И тут все перестали мыться и молча смотрели на это явление. И опять я заметил, что все внимание почему-то концентрировалось на его пипиське. Ну, пиписька как пиписька, ничего особенного. У отца и боевых орденов больше, и…

– Пошли в душ, шкет – сказал отец и слез с лавки.

В душевой я спросил:

– Пап, а почему ты не сказал, что ты тоже генерал?

– Перед Федором неудобно. Подумал бы, что я такой же мудак.

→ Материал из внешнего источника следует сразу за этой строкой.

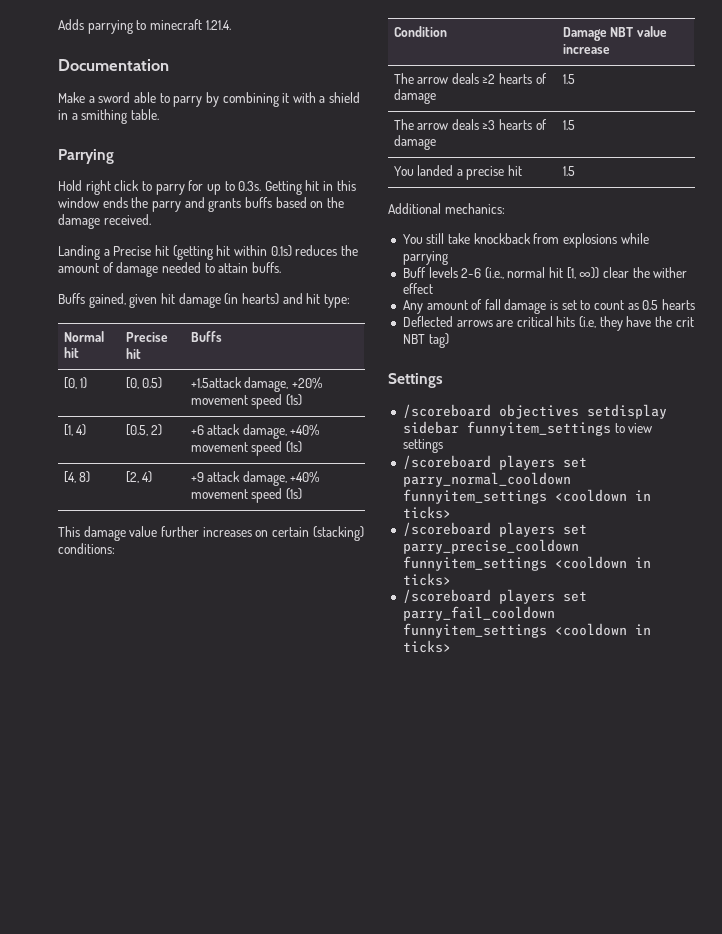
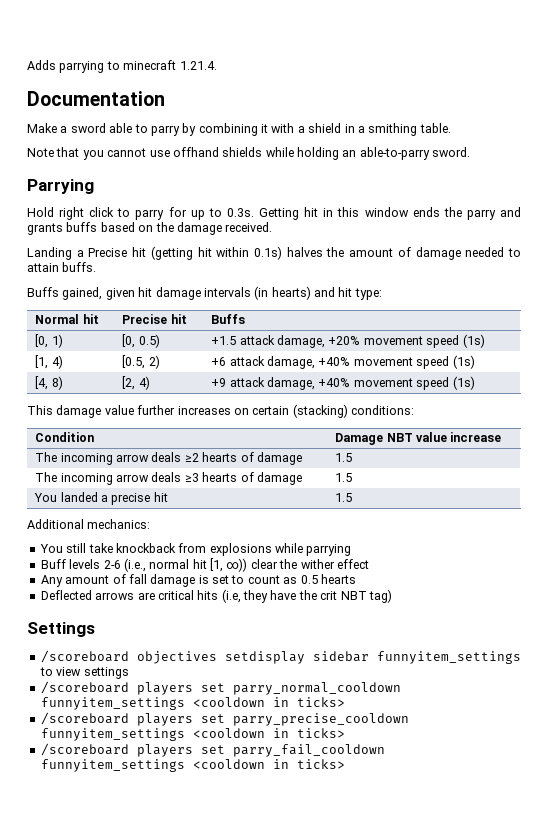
+ Note that you cannot use offhand shields while holding an able-to-parry sword.
- Landing a Precise hit (getting hit within 0.1s) reduces the amount of damage needed to attain buffs.
+ Landing a Precise hit (getting hit within 0.1s) halves the amount of damage needed to attain buffs.
- Buffs gained, given hit damage (in hearts) and hit type:
+ Buffs gained, given hit damage intervals (in hearts) and hit type:
- [0, 1) | [0, 0.5) | +1.5attack damage, +20% movement speed (1s)
+ [0, 1) | [0, 0.5) | +1.5 attack damage, +20% movement speed (1s)
- The arrow deals ≥2 hearts of damage | 1.5
+ The incoming arrow deals ≥2 hearts of damage | 1.5
- The arrow deals ≥3 hearts of damage | 1.5
+ The incoming arrow deals ≥3 hearts of damage | 1.5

В один январский день пятьдесят четвертого года отец, как всегда, вернулся с работы в девять. Поужинал, но не стал, как обычно, читать книжку в кресле, а позвал меня помочь ему обмерить стену в кабинете.

– Зачем? – спросила мама.

– Буду делать книжные полки.

– Сам?

– Сам. Время у меня теперь есть. Меня уволили.

Мой папа – генерал.


Месяца за два до этого было ЧП. Метростроевцы, которые вели проходку под фабрикой «Красный Октябрь», нарвались на карст. Нужно было срочно принимать меры, чтобы корпуса не ушли в землю. Спасательными работами руководил отец (он тогда был уже главным инженером Метростроя). На место происшествия прибыл Председатель Совета Министров Алексей Николаевич Косыгин со свитой. Косыгин огляделся и тоже стал руководить. Рабочие начали путаться в приказах. Положение было критическим, дорога была каждая минута, и тут отец заорал на Косыгина, чтобы тот замолчал и не мешал работать. Все обомлели.